→ **WORK INSTRUCTIONS**
Return the whole of the data exactly.

--

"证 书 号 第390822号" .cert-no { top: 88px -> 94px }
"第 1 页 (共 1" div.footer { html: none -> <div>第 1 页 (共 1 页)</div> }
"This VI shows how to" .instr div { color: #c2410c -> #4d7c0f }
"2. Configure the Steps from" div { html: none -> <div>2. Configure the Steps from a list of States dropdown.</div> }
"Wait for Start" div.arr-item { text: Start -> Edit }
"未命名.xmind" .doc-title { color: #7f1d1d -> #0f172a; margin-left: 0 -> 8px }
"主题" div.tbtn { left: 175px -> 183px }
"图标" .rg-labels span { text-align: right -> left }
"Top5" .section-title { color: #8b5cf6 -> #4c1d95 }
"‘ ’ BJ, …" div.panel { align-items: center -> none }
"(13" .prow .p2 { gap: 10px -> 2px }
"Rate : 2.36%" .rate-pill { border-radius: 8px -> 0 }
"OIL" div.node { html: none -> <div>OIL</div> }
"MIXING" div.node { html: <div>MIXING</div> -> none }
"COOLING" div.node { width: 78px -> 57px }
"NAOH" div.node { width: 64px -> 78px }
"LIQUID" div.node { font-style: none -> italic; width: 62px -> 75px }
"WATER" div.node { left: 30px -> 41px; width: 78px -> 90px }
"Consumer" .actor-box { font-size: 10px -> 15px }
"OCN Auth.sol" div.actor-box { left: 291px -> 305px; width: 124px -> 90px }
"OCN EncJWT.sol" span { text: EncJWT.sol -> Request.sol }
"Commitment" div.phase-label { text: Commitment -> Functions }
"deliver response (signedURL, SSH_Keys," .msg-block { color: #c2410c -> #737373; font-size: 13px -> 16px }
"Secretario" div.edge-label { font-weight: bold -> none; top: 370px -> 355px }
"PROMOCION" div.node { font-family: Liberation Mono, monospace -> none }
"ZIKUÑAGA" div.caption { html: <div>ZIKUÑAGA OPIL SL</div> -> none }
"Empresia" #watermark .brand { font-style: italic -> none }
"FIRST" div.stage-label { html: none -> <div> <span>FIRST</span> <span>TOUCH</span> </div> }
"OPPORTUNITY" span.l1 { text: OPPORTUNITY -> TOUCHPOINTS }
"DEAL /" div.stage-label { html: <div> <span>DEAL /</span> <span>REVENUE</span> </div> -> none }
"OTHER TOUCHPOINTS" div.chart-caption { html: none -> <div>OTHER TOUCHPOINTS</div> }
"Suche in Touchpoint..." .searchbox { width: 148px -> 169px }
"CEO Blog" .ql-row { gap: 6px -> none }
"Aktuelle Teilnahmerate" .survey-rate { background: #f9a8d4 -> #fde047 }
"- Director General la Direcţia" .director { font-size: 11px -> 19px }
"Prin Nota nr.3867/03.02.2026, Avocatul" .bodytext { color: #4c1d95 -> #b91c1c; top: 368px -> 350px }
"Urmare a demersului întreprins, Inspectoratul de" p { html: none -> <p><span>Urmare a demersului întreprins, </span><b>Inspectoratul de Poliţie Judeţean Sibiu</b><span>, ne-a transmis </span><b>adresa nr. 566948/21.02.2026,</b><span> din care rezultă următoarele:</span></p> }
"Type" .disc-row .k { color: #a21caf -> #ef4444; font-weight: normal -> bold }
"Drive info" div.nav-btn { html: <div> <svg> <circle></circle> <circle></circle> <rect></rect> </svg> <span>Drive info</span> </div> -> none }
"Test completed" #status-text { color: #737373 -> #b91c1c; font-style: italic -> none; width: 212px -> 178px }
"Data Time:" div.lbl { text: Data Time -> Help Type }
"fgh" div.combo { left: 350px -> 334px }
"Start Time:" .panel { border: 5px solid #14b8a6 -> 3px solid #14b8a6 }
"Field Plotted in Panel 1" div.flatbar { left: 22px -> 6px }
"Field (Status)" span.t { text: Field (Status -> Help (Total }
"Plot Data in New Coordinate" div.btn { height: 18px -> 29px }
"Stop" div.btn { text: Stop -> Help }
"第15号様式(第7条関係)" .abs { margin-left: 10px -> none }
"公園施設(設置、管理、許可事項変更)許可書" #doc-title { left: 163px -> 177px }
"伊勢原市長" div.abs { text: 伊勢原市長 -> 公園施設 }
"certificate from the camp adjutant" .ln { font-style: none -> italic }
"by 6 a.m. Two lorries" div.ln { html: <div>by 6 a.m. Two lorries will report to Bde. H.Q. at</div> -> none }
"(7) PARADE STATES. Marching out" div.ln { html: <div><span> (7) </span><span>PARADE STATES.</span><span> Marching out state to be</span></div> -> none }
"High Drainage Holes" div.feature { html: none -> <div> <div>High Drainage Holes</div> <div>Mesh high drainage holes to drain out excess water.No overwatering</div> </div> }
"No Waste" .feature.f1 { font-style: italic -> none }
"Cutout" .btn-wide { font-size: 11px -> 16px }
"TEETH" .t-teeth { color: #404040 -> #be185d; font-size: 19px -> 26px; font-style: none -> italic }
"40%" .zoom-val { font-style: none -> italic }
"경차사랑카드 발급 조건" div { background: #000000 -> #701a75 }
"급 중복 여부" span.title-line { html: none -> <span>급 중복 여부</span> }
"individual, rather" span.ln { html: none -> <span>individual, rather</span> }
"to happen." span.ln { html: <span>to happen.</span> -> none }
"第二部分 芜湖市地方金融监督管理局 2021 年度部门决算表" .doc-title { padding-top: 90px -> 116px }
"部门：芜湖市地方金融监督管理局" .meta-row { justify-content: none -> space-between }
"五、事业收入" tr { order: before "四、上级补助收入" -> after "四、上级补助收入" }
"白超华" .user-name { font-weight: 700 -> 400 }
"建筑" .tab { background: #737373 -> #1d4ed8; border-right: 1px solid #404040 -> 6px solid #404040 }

--

→ **RESULT OF THE EXERCISE**
"证 书 号 第390822号" .cert-no { top: 88px -> 94px }
"第 1 页 (共 1" div.footer { html: none -> <div>第 1 页 (共 1 页)</div> }
"This VI shows how to" .instr div { color: #c2410c -> #4d7c0f }
"2. Configure the Steps from" div { html: none -> <div>2. Configure the Steps from a list of States dropdown.</div> }
"Wait for Start" div.arr-item { text: Start -> Edit }
"未命名.xmind" .doc-title { color: #7f1d1d -> #0f172a; margin-left: 0 -> 8px }
"主题" div.tbtn { left: 175px -> 183px }
"图标" .rg-labels span { text-align: right -> left }
"Top5" .section-title { color: #8b5cf6 -> #4c1d95 }
"‘ ’ BJ, …" div.panel { align-items: center -> none }
"(13" .prow .p2 { gap: 10px -> 2px }
"Rate : 2.36%" .rate-pill { border-radius: 8px -> 0 }
"OIL" div.node { html: none -> <div>OIL</div> }
"MIXING" div.node { html: <div>MIXING</div> -> none }
"COOLING" div.node { width: 78px -> 57px }
"NAOH" div.node { width: 64px -> 78px }
"LIQUID" div.node { font-style: none -> italic; width: 62px -> 75px }
"WATER" div.node { left: 30px -> 41px; width: 78px -> 90px }
"Consumer" .actor-box { font-size: 10px -> 15px }
"OCN Auth.sol" div.actor-box { left: 291px -> 305px; width: 124px -> 90px }
"OCN EncJWT.sol" span { text: EncJWT.sol -> Request.sol }
"Commitment" div.phase-label { text: Commitment -> Functions }
"deliver response (signedURL, SSH_Keys," .msg-block { color: #c2410c -> #737373; font-size: 13px -> 16px }
"Secretario" div.edge-label { font-weight: bold -> none; top: 370px -> 355px }
"PROMOCION" div.node { font-family: Liberation Mono, monospace -> none }
"ZIKUÑAGA" div.caption { html: <div>ZIKUÑAGA OPIL SL</div> -> none }
"Empresia" #watermark .brand { font-style: italic -> none }
"FIRST" div.stage-label { html: none -> <div> <span>FIRST</span> <span>TOUCH</span> </div> }
"OPPORTUNITY" span.l1 { text: OPPORTUNITY -> TOUCHPOINTS }
"DEAL /" div.stage-label { html: <div> <span>DEAL /</span> <span>REVENUE</span> </div> -> none }
"OTHER TOUCHPOINTS" div.chart-caption { html: none -> <div>OTHER TOUCHPOINTS</div> }
"Suche in Touchpoint..." .searchbox { width: 148px -> 169px }
"CEO Blog" .ql-row { gap: 6px -> none }
"Aktuelle Teilnahmerate" .survey-rate { background: #f9a8d4 -> #fde047 }
"- Director General la Direcţia" .director { font-size: 11px -> 19px }
"Prin Nota nr.3867/03.02.2026, Avocatul" .bodytext { color: #4c1d95 -> #b91c1c; top: 368px -> 350px }
"Urmare a demersului întreprins, Inspectoratul de" p { html: none -> <p><span>Urmare a demersului întreprins, </span><b>Inspectoratul de Poliţie Judeţean Sibiu</b><span>, ne-a transmis </span><b>adresa nr. 566948/21.02.2026,</b><span> din care rezultă următoarele:</span></p> }
"Type" .disc-row .k { color: #a21caf -> #ef4444; font-weight: normal -> bold }
"Drive info" div.nav-btn { html: <div> <svg> <circle></circle> <circle></circle> <rect></rect> </svg> <span>Drive info</span> </div> -> none }
"Test completed" #status-text { color: #737373 -> #b91c1c; font-style: italic -> none; width: 212px -> 178px }
"Data Time:" div.lbl { text: Data Time -> Help Type }
"fgh" div.combo { left: 350px -> 334px }
"Start Time:" .panel { border: 5px solid #14b8a6 -> 3px solid #14b8a6 }
"Field Plotted in Panel 1" div.flatbar { left: 22px -> 6px }
"Field (Status)" span.t { text: Field (Status -> Help (Total }
"Plot Data in New Coordinate" div.btn { height: 18px -> 29px }
"Stop" div.btn { text: Stop -> Help }
"第15号様式(第7条関係)" .abs { margin-left: 10px -> none }
"公園施設(設置、管理、許可事項変更)許可書" #doc-title { left: 163px -> 177px }
"伊勢原市長" div.abs { text: 伊勢原市長 -> 公園施設 }
"certificate from the camp adjutant" .ln { font-style: none -> italic }
"by 6 a.m. Two lorries" div.ln { html: <div>by 6 a.m. Two lorries will report to Bde. H.Q. at</div> -> none }
"(7) PARADE STATES. Marching out" div.ln { html: <div><span> (7) </span><span>PARADE STATES.</span><span> Marching out state to be</span></div> -> none }
"High Drainage Holes" div.feature { html: none -> <div> <div>High Drainage Holes</div> <div>Mesh high drainage holes to drain out excess water.No overwatering</div> </div> }
"No Waste" .feature.f1 { font-style: italic -> none }
"Cutout" .btn-wide { font-size: 11px -> 16px }
"TEETH" .t-teeth { color: #404040 -> #be185d; font-size: 19px -> 26px; font-style: none -> italic }
"40%" .zoom-val { font-style: none -> italic }
"경차사랑카드 발급 조건" div { background: #000000 -> #701a75 }
"급 중복 여부" span.title-line { html: none -> <span>급 중복 여부</span> }
"individual, rather" span.ln { html: none -> <span>individual, rather</span> }
"to happen." span.ln { html: <span>to happen.</span> -> none }
"第二部分 芜湖市地方金融监督管理局 2021 年度部门决算表" .doc-title { padding-top: 90px -> 116px }
"部门：芜湖市地方金融监督管理局" .meta-row { justify-content: none -> space-between }
"五、事业收入" tr { order: before "四、上级补助收入" -> after "四、上级补助收入" }
"白超华" .user-name { font-weight: 700 -> 400 }
"建筑" .tab { background: #737373 -> #1d4ed8; border-right: 1px solid #404040 -> 6px solid #404040 }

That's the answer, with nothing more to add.